● Change detection data
[Start of section]

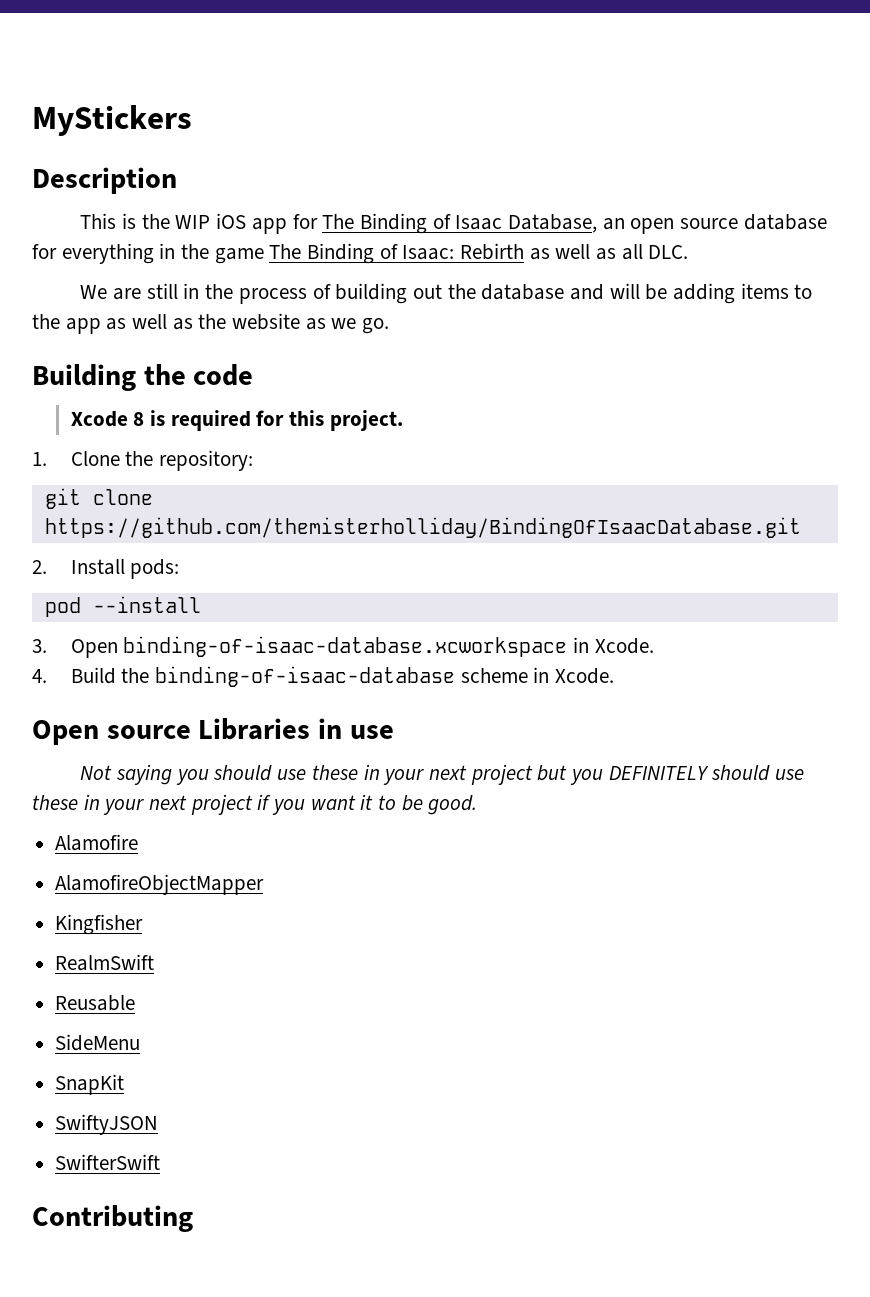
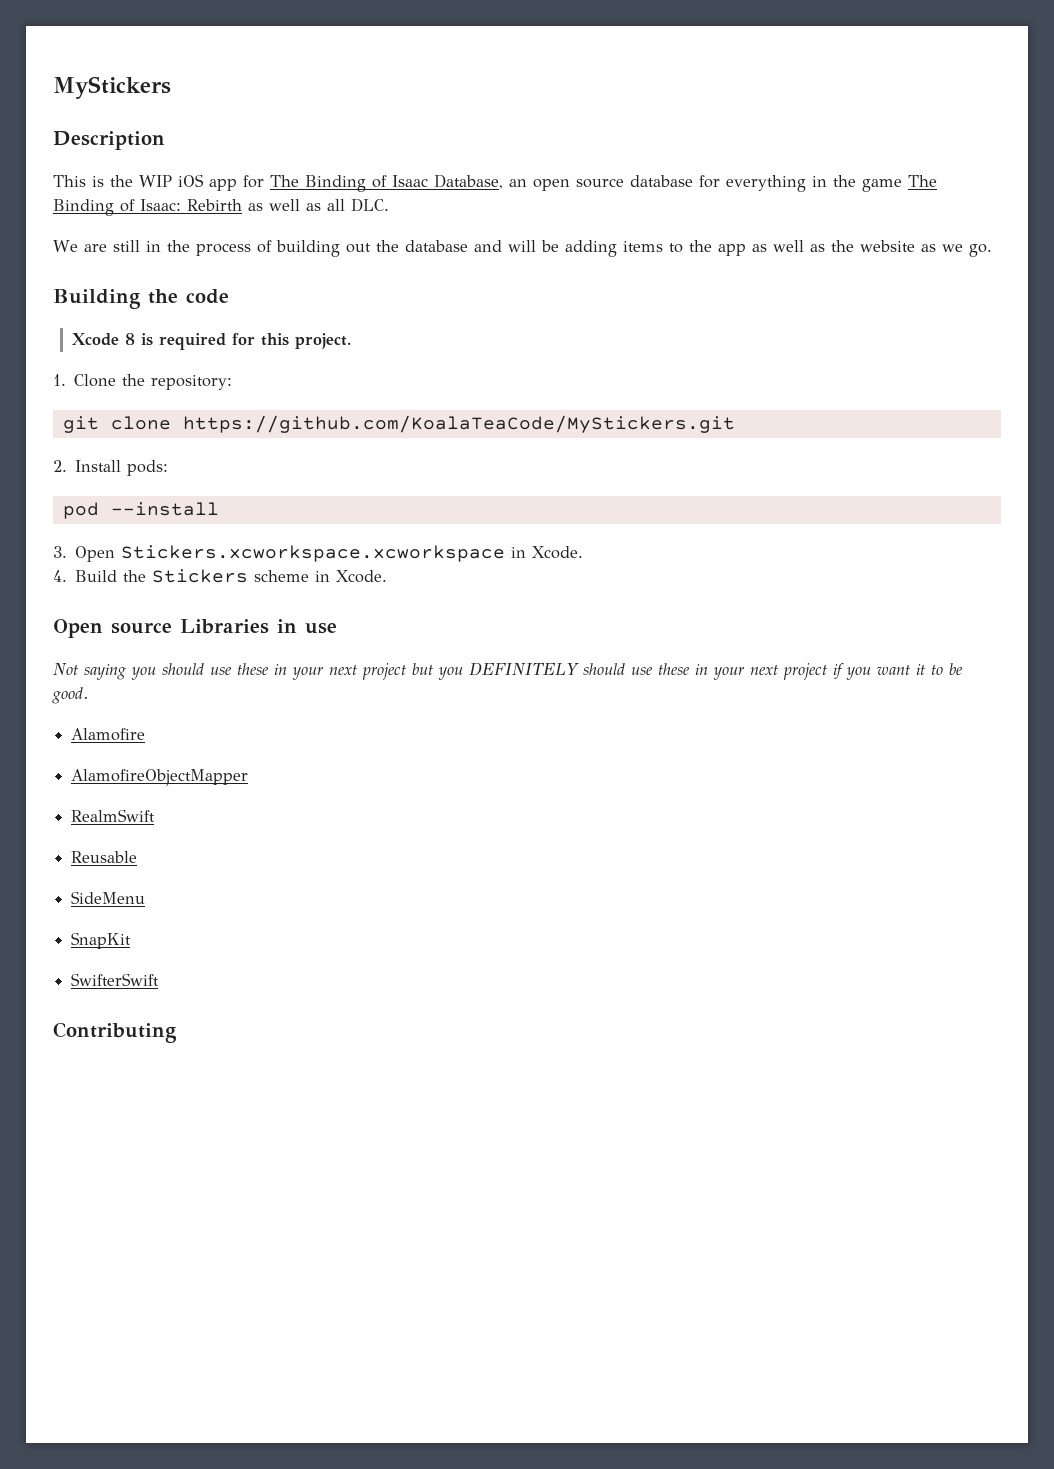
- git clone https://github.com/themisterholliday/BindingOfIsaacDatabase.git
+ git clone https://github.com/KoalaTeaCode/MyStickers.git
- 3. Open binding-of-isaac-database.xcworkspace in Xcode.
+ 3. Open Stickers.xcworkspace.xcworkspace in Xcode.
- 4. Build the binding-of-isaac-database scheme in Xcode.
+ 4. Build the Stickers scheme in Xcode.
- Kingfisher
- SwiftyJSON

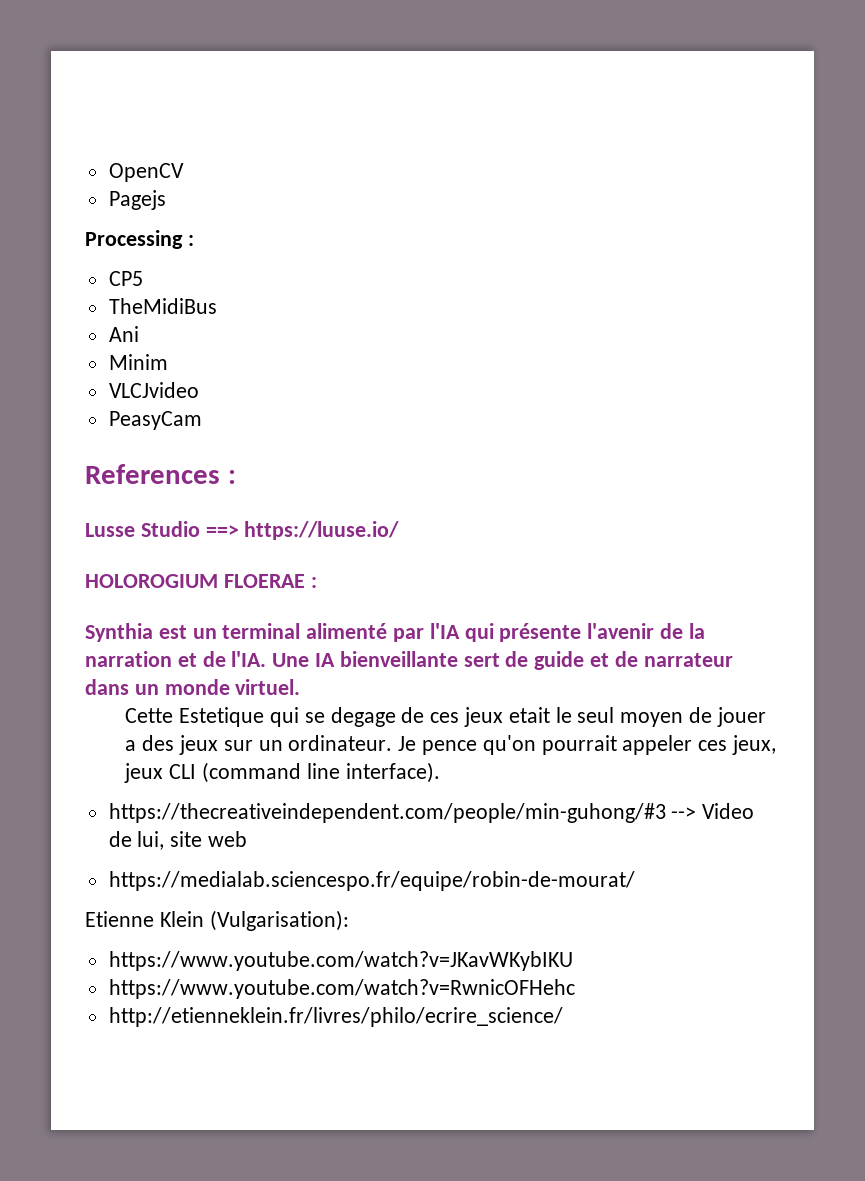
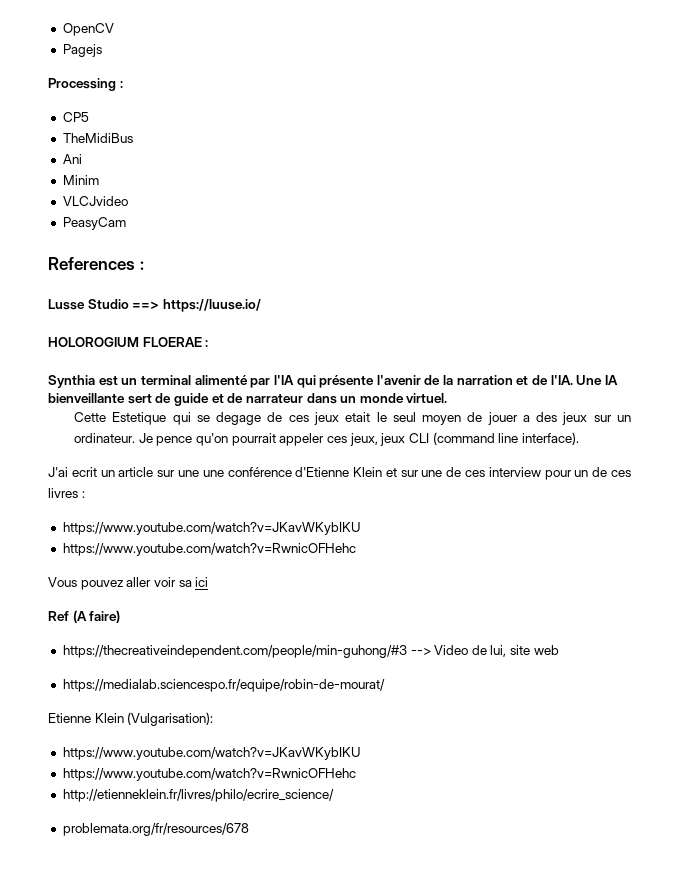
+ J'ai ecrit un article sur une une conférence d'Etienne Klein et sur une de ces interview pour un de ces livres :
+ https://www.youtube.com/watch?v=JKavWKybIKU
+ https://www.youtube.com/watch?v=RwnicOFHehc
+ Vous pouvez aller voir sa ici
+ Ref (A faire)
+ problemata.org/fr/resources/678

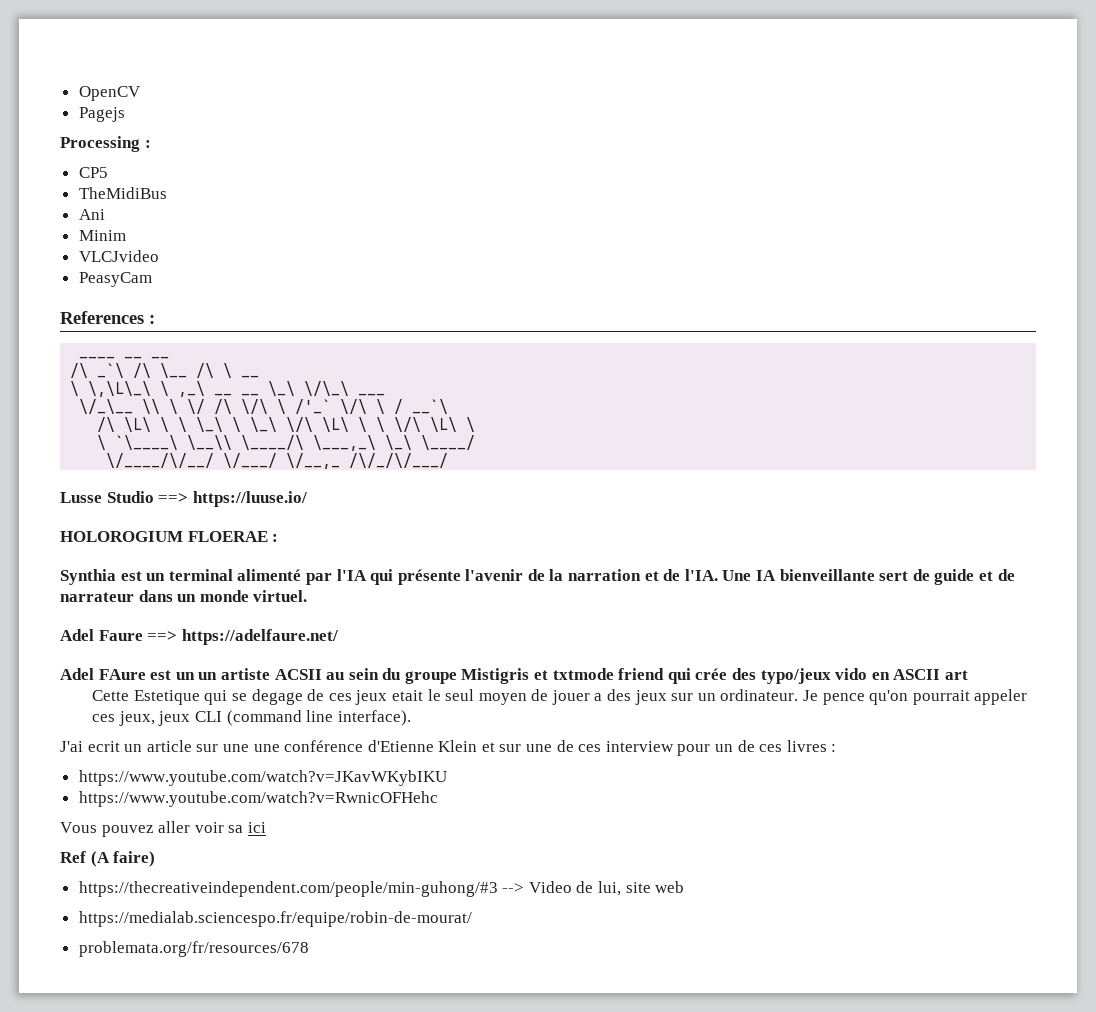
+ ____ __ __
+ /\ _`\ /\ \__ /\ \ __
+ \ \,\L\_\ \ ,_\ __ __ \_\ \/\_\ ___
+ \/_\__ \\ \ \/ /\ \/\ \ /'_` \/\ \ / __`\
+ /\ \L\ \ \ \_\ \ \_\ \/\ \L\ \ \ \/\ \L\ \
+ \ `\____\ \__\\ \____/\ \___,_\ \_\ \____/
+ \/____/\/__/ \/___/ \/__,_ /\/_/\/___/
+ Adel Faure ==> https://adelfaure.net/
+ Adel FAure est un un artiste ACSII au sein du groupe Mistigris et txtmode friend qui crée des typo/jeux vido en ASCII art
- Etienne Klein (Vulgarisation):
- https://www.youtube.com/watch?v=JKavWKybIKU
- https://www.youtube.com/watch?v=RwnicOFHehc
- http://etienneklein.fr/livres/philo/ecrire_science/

[End of section]

● AIM OF THE EXERCISE
Beginning from the line that contains "- Etienne Klein", give each line again exactly, through the final line of the records.

● ANSWER
- Etienne Klein (Vulgarisation):
- https://www.youtube.com/watch?v=JKavWKybIKU
- https://www.youtube.com/watch?v=RwnicOFHehc
- http://etienneklein.fr/livres/philo/ecrire_science/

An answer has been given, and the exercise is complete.